## EXERCISE BRIEF
From the line containing "table.zones th, table.zones" down to the final entry below, restate each line word for word.

╭─ MATERIAL FOR THE TASK

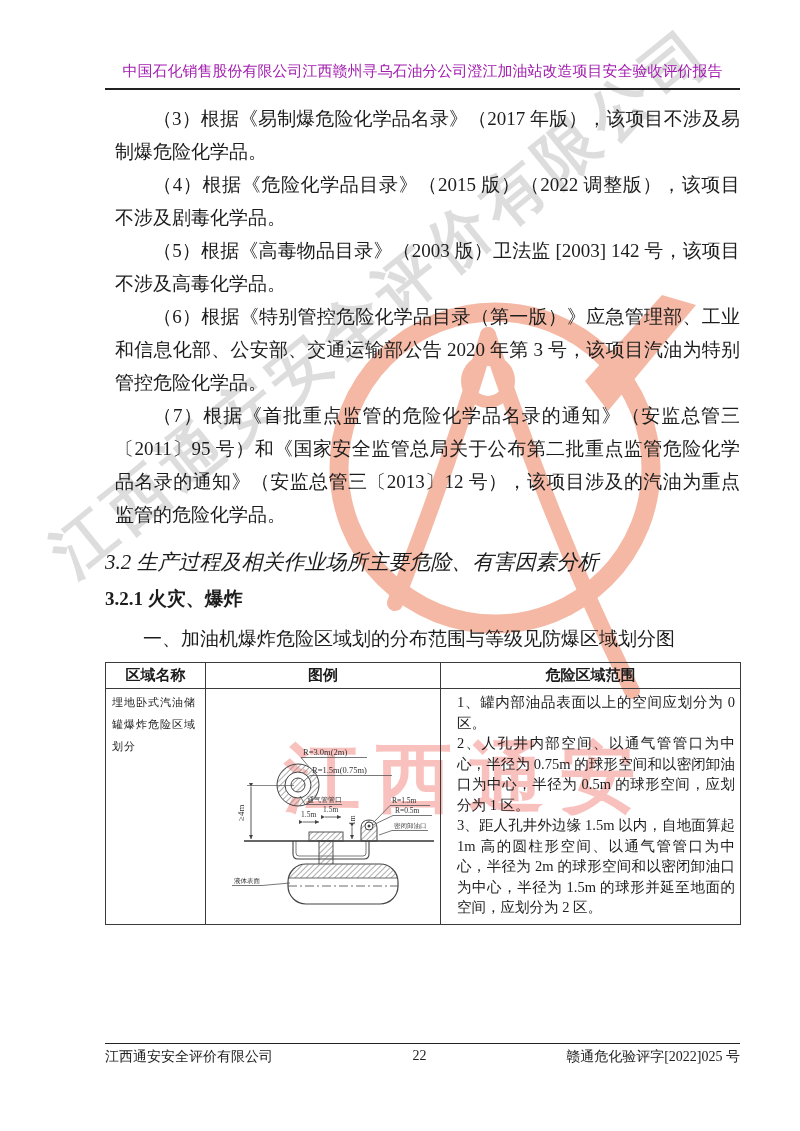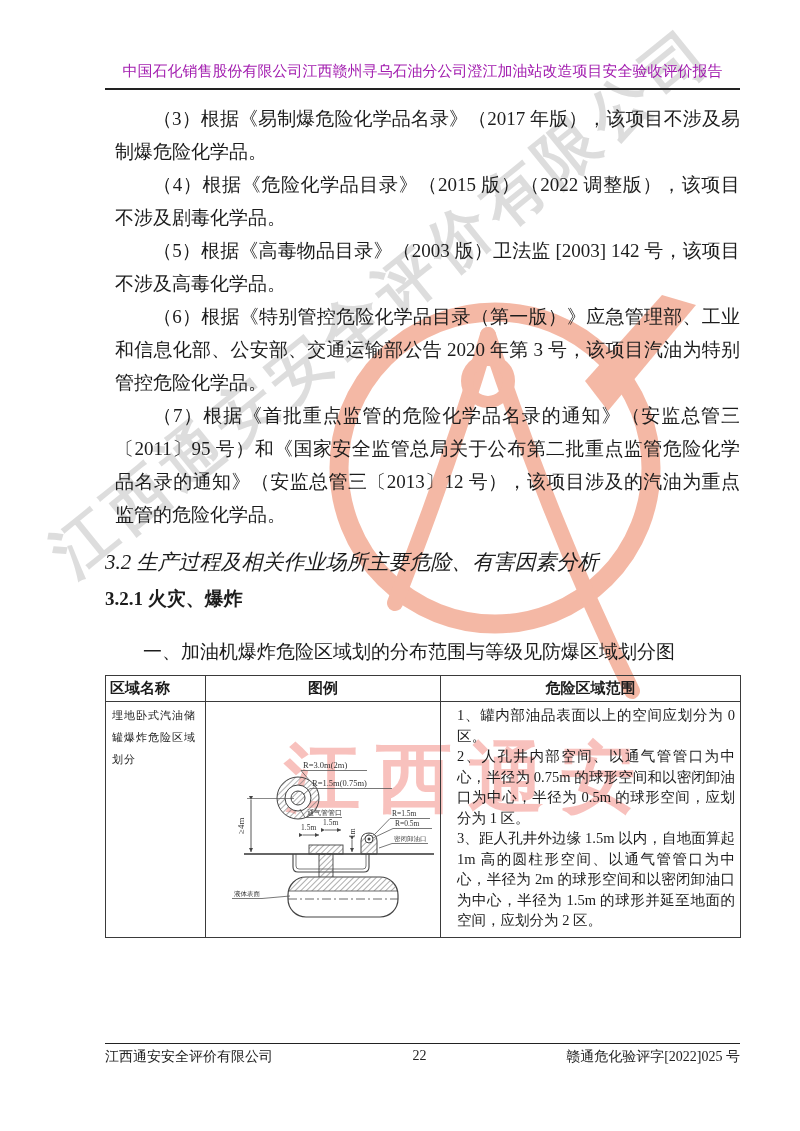--- a/index.html
+++ b/index.html
@@ -32,25 +32,25 @@
   
   .content { position:relative; z-index:1; margin:0 60px 0 105px; }
   .hdr {
     margin-top:62px; text-align:center; font-size:15px; color:#a21caf;
     padding-bottom:7px; border-bottom:2px solid #222;
   }
   .para { font-size:19px; line-height:33px; text-indent:2em; text-align:justify;margin-left:10px; }
   .paras { margin-top:12px; }
   .h2 { margin-top:13px; font-size:21px; line-height:36px; font-weight:normal; font-style:italic; }
   .h3 { margin-top:2px;  font-size:19px; line-height:33px; font-weight:bold; }
-  .intro { margin-top:21px; font-size:19px; line-height:32px; text-indent:2em; }
+  .intro { margin-top:8px; font-size:19px; line-height:32px; text-indent:2em; }
   
   table.zones { margin-top:7px; width:635px; border-collapse:collapse; table-layout:fixed; }
   table.zones th, table.zones td { border:1.5px solid #3a3a3a; vertical-align:top; }
-  table.zones th { font-size:15px; font-weight:bold; padding:3px 4px; height:26px; }
+  table.zones th { font-size:15px; font-weight:bold; padding:3px 4px; height:26px;text-align:center; }
   th.c1 { width:100px; text-align:left; }
   th.c2 { width:235px; text-align:center; }
   th.c3 { width:300px; text-align:center; }
   td.zone-name { font-size:11px; line-height:22px; padding:2px 6px; vertical-align:middle; letter-spacing:1px; }
   td.legend { padding:0; }
   td.range { padding:3px 5px 6px 16px; }
   .range-item { font-size:14.5px; line-height:20.5px; text-align:justify; }
   
   .footer {
     position:absolute; z-index:1; left:105px; right:60px; top:1043px;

╰─

## RESULT
   table.zones th, table.zones td { border:1.5px solid #3a3a3a; vertical-align:top; }
-  table.zones th { font-size:15px; font-weight:bold; padding:3px 4px; height:26px; }
+  table.zones th { font-size:15px; font-weight:bold; padding:3px 4px; height:26px;text-align:center; }
   th.c1 { width:100px; text-align:left; }
   th.c2 { width:235px; text-align:center; }
   th.c3 { width:300px; text-align:center; }
   td.zone-name { font-size:11px; line-height:22px; padding:2px 6px; vertical-align:middle; letter-spacing:1px; }
   td.legend { padding:0; }
   td.range { padding:3px 5px 6px 16px; }
   .range-item { font-size:14.5px; line-height:20.5px; text-align:justify; }
   
   .footer {
     position:absolute; z-index:1; left:105px; right:60px; top:1043px;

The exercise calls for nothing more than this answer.